Miles’ death was peaceful and, considering the condition he was in, probably for the best. Had he survived, he would have been paralyzed and most likely bedridden for life. He would have been unable to play ever again and probably would have gone crazy in that condition. It would have been pure torture. Yes, I think under the circumstances, it’s best that he died and did not have to live as an invalid. He would have hated that.

After his death, I began to think that he knew he was dying, and perhaps that was why he got so angry with me when I reminded him that he had said he would rather die before he “played that old-time music again.” If he felt himself dying, maybe he thought that I had peeped his hold card. I don’t know. I do know that the last time I saw him he seemed weaker than he had ever seemed before.

Miles never talked about death; he even hated the subject being brought up. He hated going to funerals, too. In 1987, when I told him that James Baldwin had died, he hadn’t heard the news yet and couldn’t seem to get it together in his head that Jimmy was gone. They had been long-time friends, and Jimmy’s place in St. Paul de Vence in southern France was the only friend’s home I knew about that Miles stayed at when he was traveling.

After hearing of Jimmy’s death, Miles kept saying that he had just seen him earlier in the year when he had played France. He had known that Jimmy was sick but was convinced that of all his friends, Jimmy would outlive him. I thought I saw tears in his eyes, but if there were, Miles covered them up well by excusing himself and going into the bathroom. One thing was certain: Miles Davis wasn’t going to let me or anyone else see him cry. But I think on that cold December day in 1987 Miles Davis did cry for his great friend. He stayed in the bathroom for quite a while and when he came out there was no sign of tears, though his eyes were red and he was sniffing and blowing his nose into a handkerchief. “Man,” I remember thinking to myself, “Miles is one tough, thick-skinned motherfucka.”

After I asked him if he was going to attend Baldwin’s funeral, he said, “I ain’t going to no funeral. I don’t like no goddamn funerals, even if it is Jimmy Baldwin’s. I want to remember him in life, in the flesh, when he was livin’ and was a bad motherfucka and not some ghost of himself layin’ up in no coffin. That ain’t Jimmy,” he said in his hoarse whisper of a voice, “but just a pile of lifeless flesh and bones. Naw, man, I want to remember him how he was: a bad motherfucka. That’s all.” (That’s why I didn’t visit Miles in the hospital or go to his funeral; I wanted to remember him as the “bad motherfucka” he was.)

Throughout that day he talked about many of his friends who had died—Monk, Bird, Coltrane, Fats Navarro, Freddie Webster, Bud Powell, Red Garland, Jimi Hendrix, Clifford Brown, and many, many others. But he talked about his old drummer, Philly Joe Jones, the most, shaking his head and chuckling to himself every time he mentioned Philly Joe’s name. Miles didn’t laugh; he kind of chuckled, sometimes emitting a raspy, throaty shaking. It was clear that Miles had loved Philly Joe, and that day it was also clear that Miles had loved James Baldwin deeply.
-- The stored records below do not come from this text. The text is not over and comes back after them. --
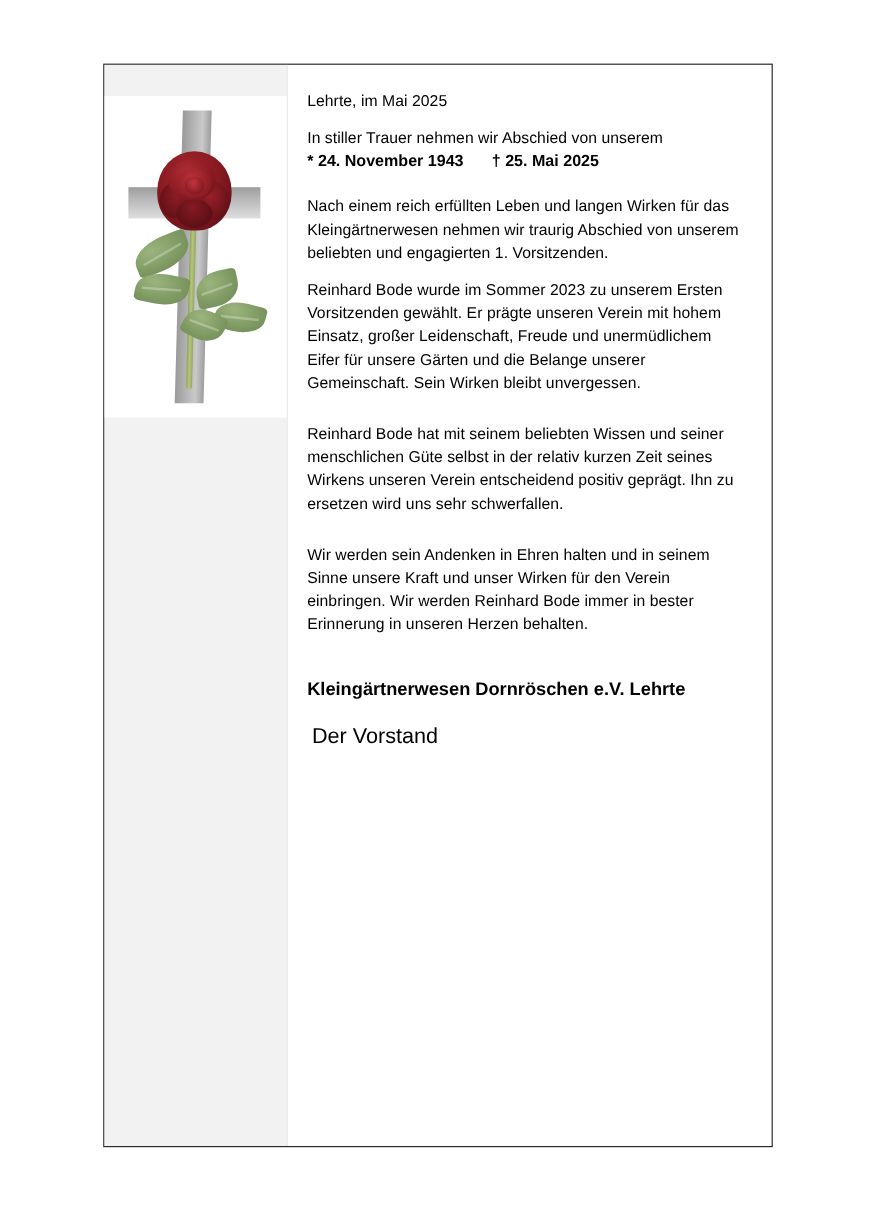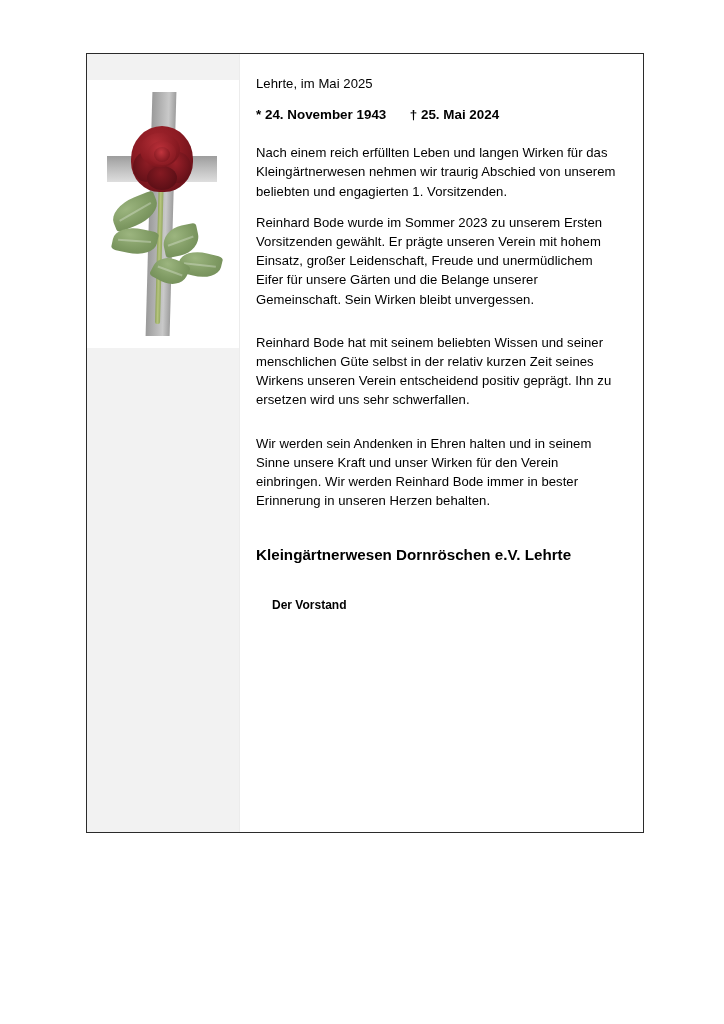"Lehrte, im Mai 2025" .page { height: 780px -> 903px }
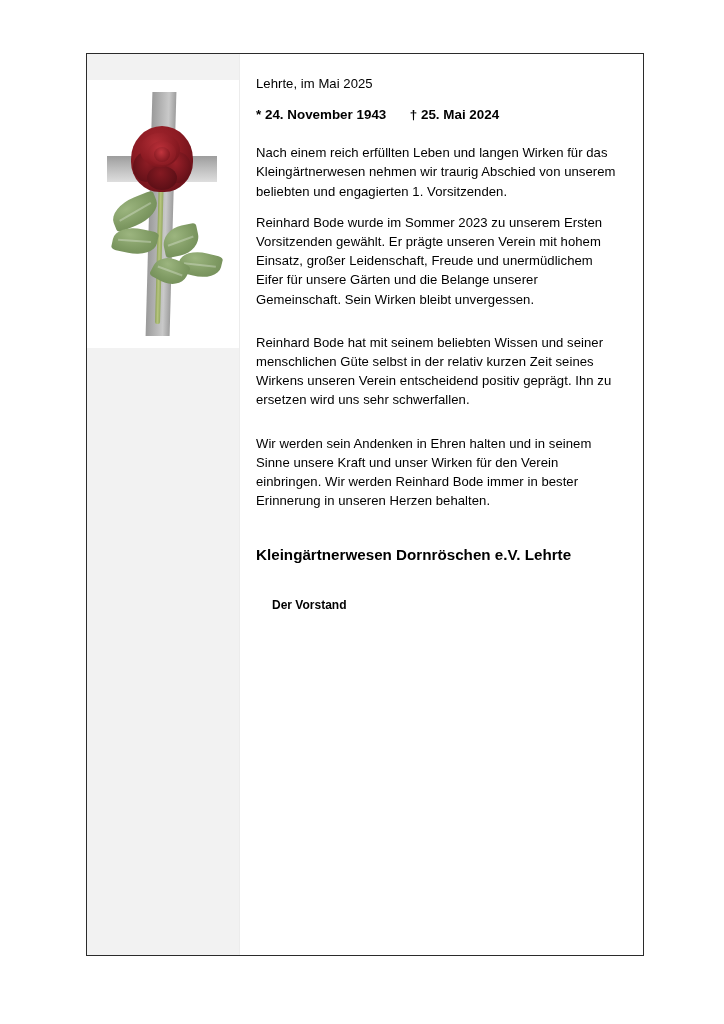"In stiller Trauer nehmen wir" p.t { html: none -> <p>In stiller Trauer nehmen wir Abschied von unserem</p> }
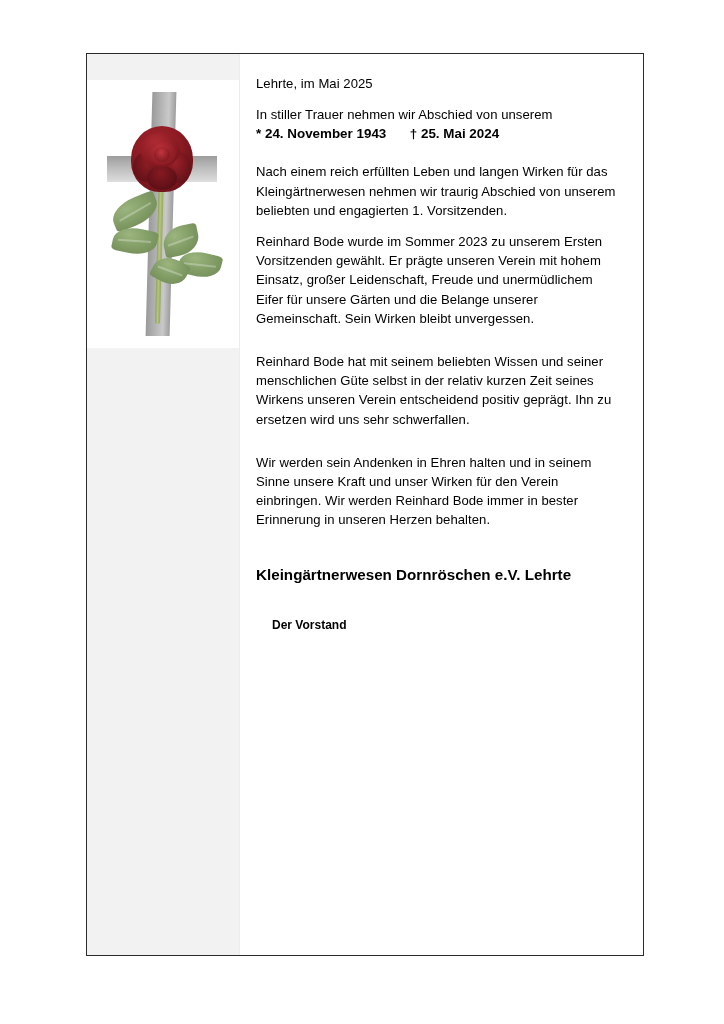"25. Mai 2024" span { text: 2024 -> 2025 }
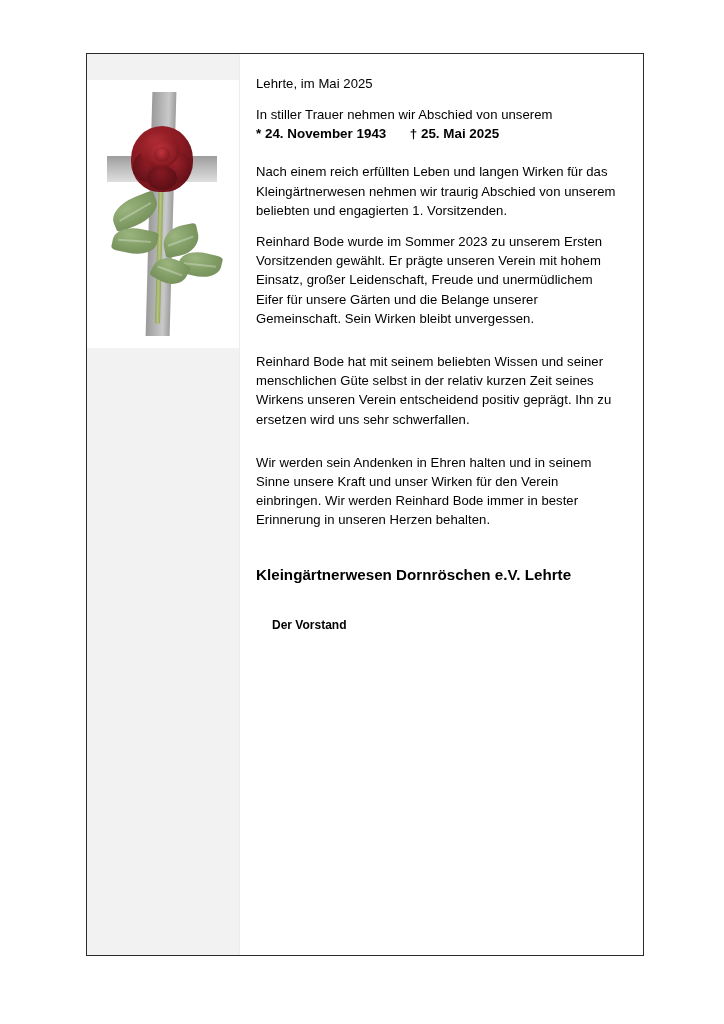"Der Vorstand" .board-line { font-size: 12px -> 18px; font-weight: bold -> normal; margin: 16px -> 4px }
That conversation was one of the rare times I heard Miles talk about death. That day I realized that Miles had lost many great friends; that with the exception of Dizzy Gillespie (who would die soon after Miles), Max Roach, Clark Terry, and a few others, Miles was almost the last of the beboppers.

Miles believed in the spirit, in life after death, and the last time I saw him—at his new Central Park West address, in the summer of 1991—he was talking about death. Maybe he knew that his time was coming, felt it in his body, or maybe his doctors had told him he didn’t have long. Miles talked about how he missed his father, Gil, and Coltrane. With his raspy voice and knowing chuckle he said that he would see them all soon enough and that he and Gil and Trane would play some great music again, together.